- _WORK TO COMPLETE_: Read the records and gather each line that includes "range".

- _INPUT MATERIAL_:
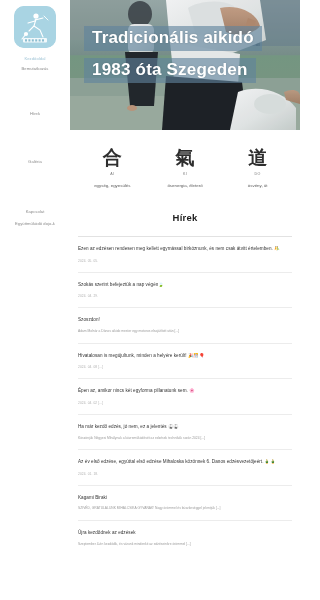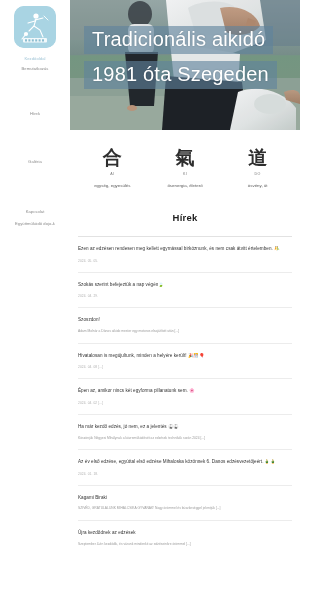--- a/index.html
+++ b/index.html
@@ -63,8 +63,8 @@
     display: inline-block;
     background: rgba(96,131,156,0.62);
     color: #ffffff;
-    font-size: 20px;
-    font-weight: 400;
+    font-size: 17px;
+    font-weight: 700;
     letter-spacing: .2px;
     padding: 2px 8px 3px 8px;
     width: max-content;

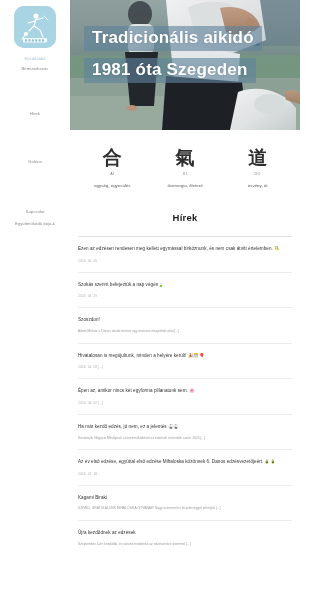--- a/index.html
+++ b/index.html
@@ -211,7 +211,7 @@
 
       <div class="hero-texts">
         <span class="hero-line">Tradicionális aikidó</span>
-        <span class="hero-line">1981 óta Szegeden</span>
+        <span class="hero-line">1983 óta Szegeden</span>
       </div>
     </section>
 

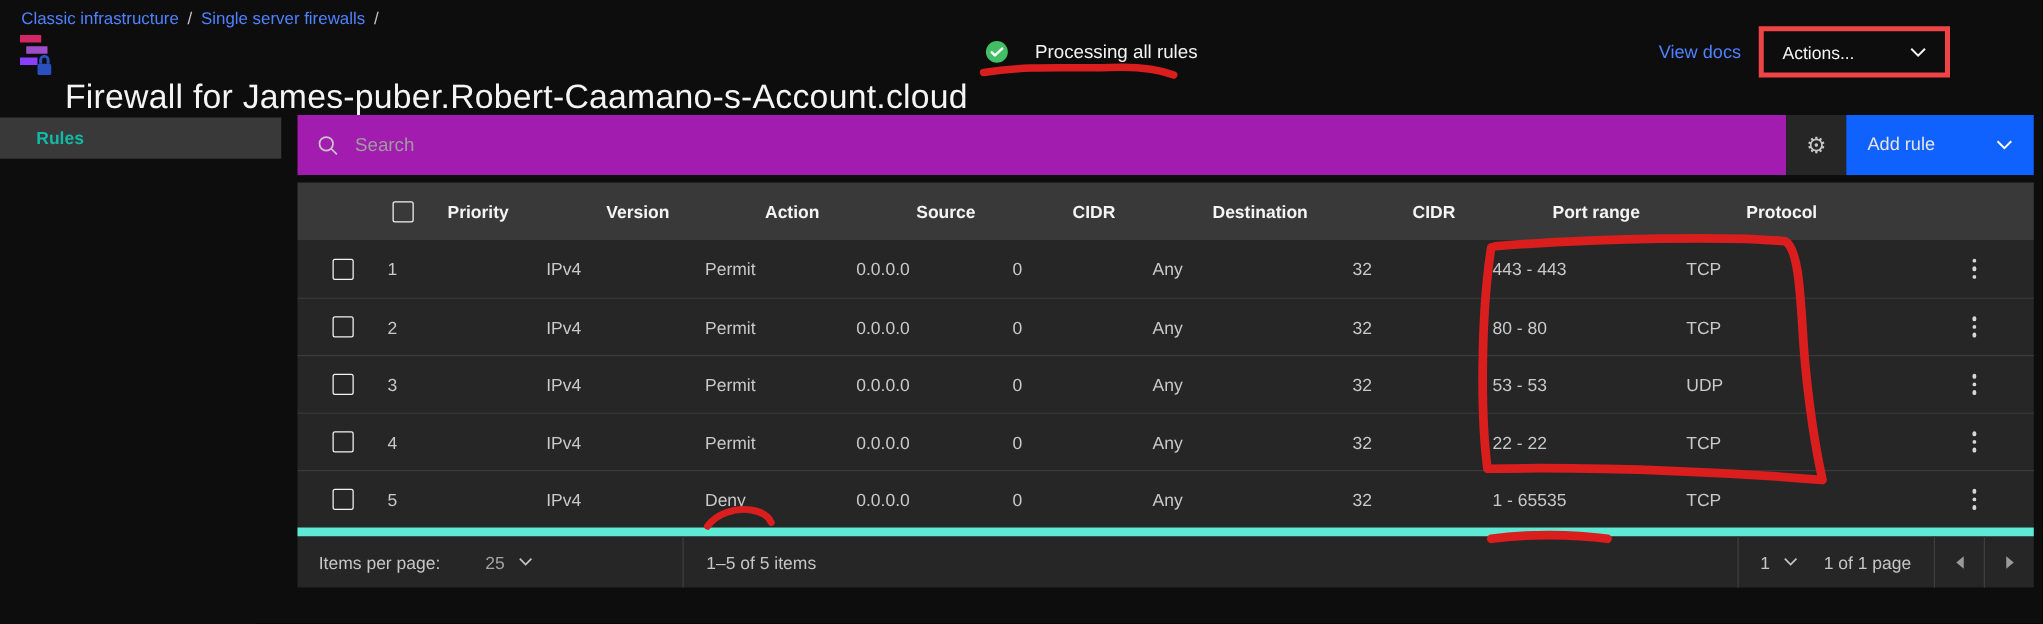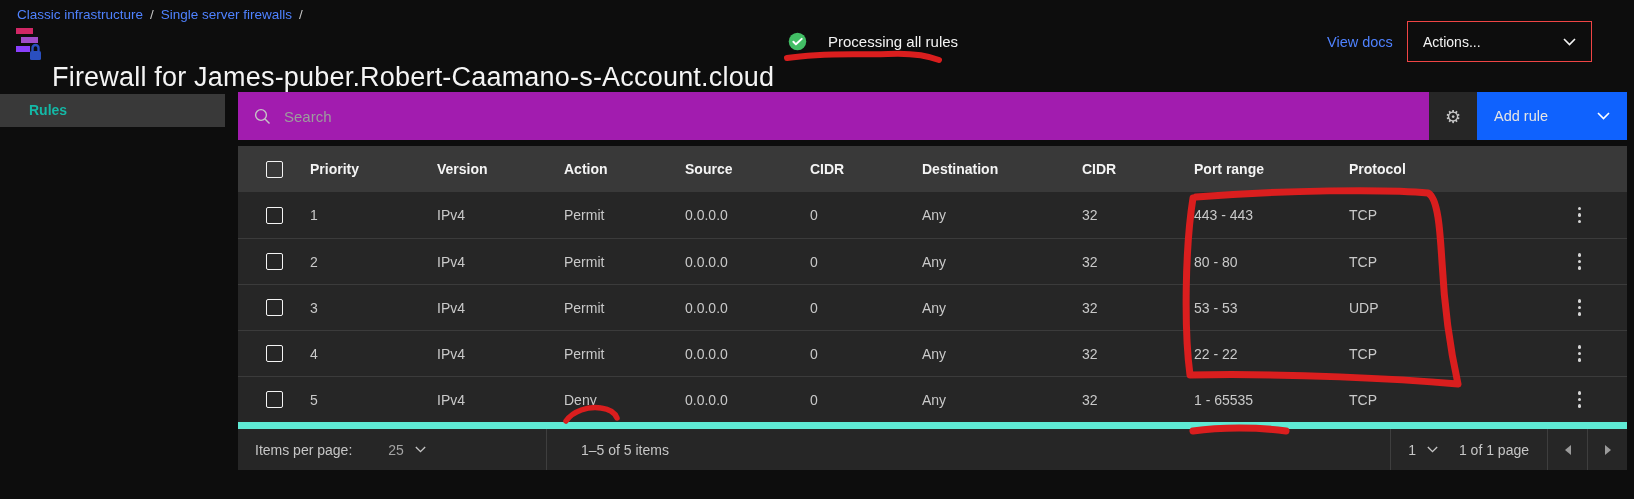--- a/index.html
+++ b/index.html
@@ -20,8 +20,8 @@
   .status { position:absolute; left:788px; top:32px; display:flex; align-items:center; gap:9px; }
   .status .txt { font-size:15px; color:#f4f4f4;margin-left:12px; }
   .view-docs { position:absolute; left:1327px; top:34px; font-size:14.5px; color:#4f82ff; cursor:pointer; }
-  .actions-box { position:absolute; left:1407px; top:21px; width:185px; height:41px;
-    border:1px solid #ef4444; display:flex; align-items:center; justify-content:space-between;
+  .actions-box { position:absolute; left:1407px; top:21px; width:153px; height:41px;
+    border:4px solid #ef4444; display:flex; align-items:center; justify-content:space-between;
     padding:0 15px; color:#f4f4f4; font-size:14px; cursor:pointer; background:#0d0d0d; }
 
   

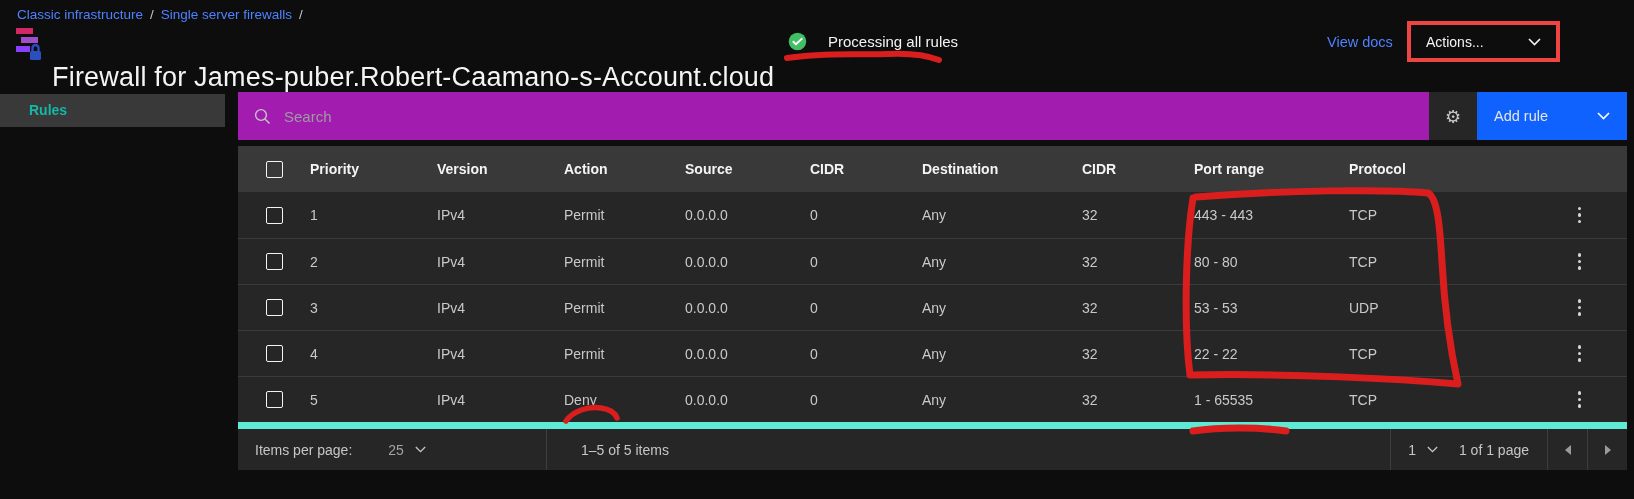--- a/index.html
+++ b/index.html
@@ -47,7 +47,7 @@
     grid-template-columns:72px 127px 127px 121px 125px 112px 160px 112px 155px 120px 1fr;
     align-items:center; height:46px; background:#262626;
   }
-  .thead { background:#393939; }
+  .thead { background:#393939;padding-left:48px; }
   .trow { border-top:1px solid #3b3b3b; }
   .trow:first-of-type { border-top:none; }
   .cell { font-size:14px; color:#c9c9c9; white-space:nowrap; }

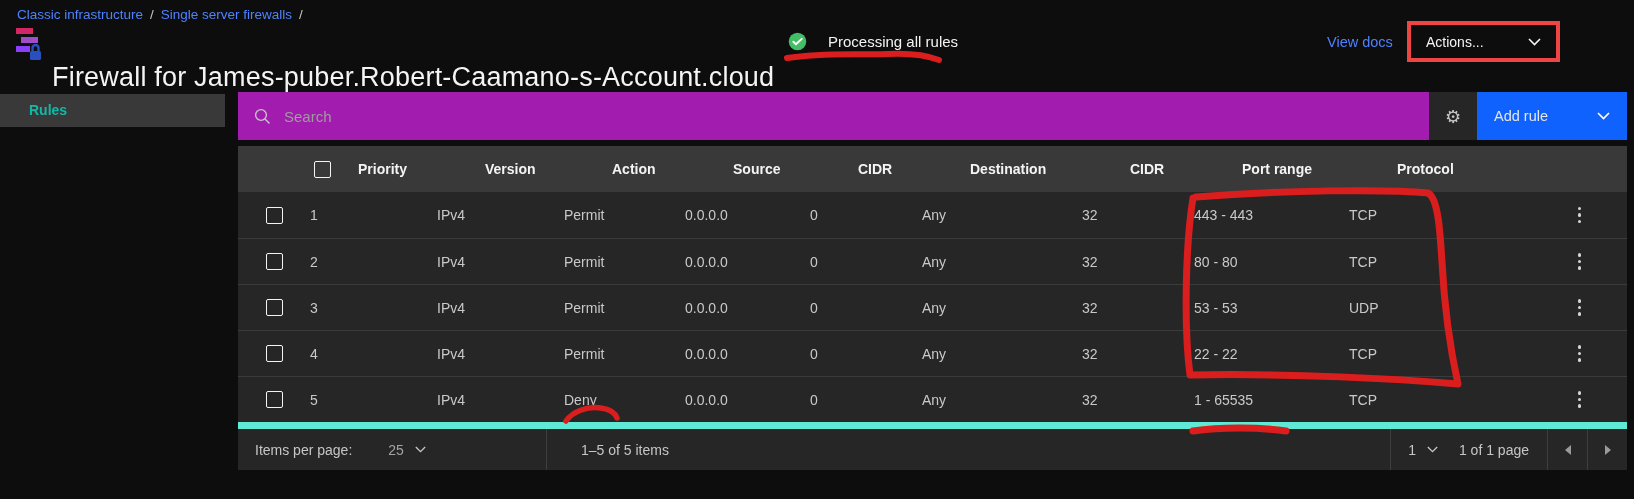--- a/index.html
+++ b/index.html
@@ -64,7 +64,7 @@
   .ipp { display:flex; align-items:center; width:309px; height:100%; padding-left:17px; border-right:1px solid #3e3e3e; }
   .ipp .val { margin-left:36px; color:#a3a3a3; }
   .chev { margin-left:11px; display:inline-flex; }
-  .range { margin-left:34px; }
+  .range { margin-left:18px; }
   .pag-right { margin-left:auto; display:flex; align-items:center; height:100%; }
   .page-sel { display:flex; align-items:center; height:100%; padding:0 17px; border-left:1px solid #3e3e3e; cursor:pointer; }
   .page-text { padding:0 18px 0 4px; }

- _RESULT OF THE TASK_:
-  .range { margin-left:34px; }
+  .range { margin-left:18px; }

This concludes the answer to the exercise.